Posted in Articles, Literary/Artistic Criticism, Media Archive on 2010-09-01 03:29Z by Steven

Hybridity and Whiteness in Claudine C. O’Hearn’s Half and Half: Writings on Growing up Biracial and Bicultural

CLCWeb: Comparative Literature and Culture
Volume 7, Issue 3 (September 2005)
9 pages

Heather Latimer
Simon Fraser University

In her paper, “Hybridity and Whiteness” in Claudine C. O’Hearn’s Half and Half: Writings on Growing up Biracial and Bicultural, Heather Latimer examines the autobiographical collection Half and Half: Writings on Growing up Biracial and Bicultural assembled and edited by Claudine C. O’Hearn. Latimer’s analysis reveals how current models of hybridity theory are performed, articulated, and exemplified in the texts of O’Hearn’s volume. In her analysis, Latimer explores the anxiety and tension about whiteness within hybridity theory, often reflected in the performance of hybrid aesthetics.
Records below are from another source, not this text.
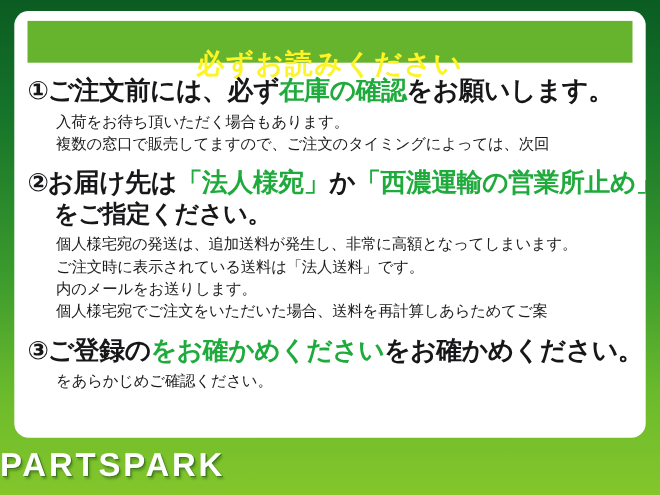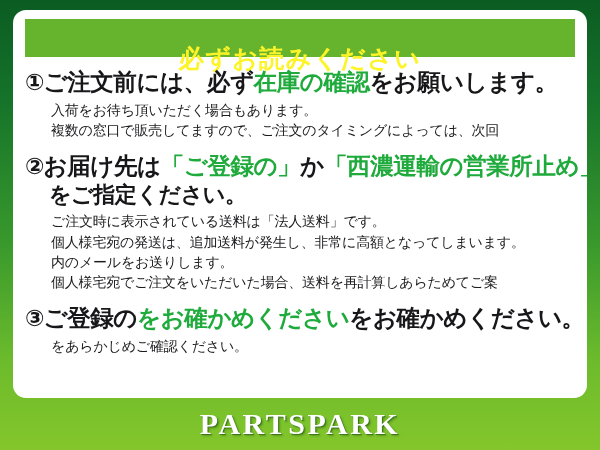--- a/index.html
+++ b/index.html
@@ -114,22 +114,21 @@
 
   
   #footer {
     position: absolute;
     left: 0;
     top: 398px;
     width: 600px;
     height: 52px;
     display: flex;
     align-items: center;
-    justify-content: center;
-    font-family: Liberation Serif, serif;
+    justify-content: flex-start;
   }
   #brand {
     color: #ffffff;
     font-size: 30px;
     font-weight: bold;
     letter-spacing: 2.5px;
     text-shadow: 1px 1px 0 #3c7a1c, 2px 2px 2px rgba(30,70,10,0.35);
     line-height: 1;
   }
 </style>
@@ -151,26 +150,26 @@
           <span class="num">①</span><span>ご注文前には、必ず</span><span class="hl">在庫の確認</span><span>をお願いします。</span>
         </div>
         <div class="item-sub">
           <div>入荷をお待ち頂いただく場合もあります。</div>
           <div>複数の窓口で販売してますので、ご注文のタイミングによっては、次回</div>
         </div>
       </div>
 
       <div class="item" id="item-2">
         <div class="item-head">
-          <span class="num">②</span><span>お届け先は</span><span class="hl">「ご登録の」</span><span>か</span><span class="hl">「西濃運輸の営業所止め」</span>
+          <span class="num">②</span><span>お届け先は</span><span class="hl">「法人様宛」</span><span>か</span><span class="hl">「西濃運輸の営業所止め」</span>
         </div>
         <div class="item-head-line2">をご指定ください。</div>
         <div class="item-sub">
+          <div>個人様宅宛の発送は、追加送料が発生し、非常に高額となってしまいます。</div>
           <div>ご注文時に表示されている送料は「法人送料」です。</div>
-          <div>個人様宅宛の発送は、追加送料が発生し、非常に高額となってしまいます。</div>
           <div>内のメールをお送りします。</div>
           <div>個人様宅宛でご注文をいただいた場合、送料を再計算しあらためてご案</div>
         </div>
       </div>
 
       <div class="item" id="item-3">
         <div class="item-head">
           <span class="num">③</span><span>ご登録の</span><span class="hl">をお確かめください</span><span>をお確かめください。</span>
         </div>
         <div class="item-sub">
Latimer argues that while some authors in Half and Half avoid talking about whiteness as a way to establish legitimate hybrid identities, this avoidance actually resinscribes an authenticity to their identities which in turn replicates the very oppressive processes of identity formation they are attempting to write against. Latimer sees other authors in the volume, however, as disrupting the stability and invisibility of whiteness by performing a type of hybridity that makes visible the made-up and constructed nature of all racial identities.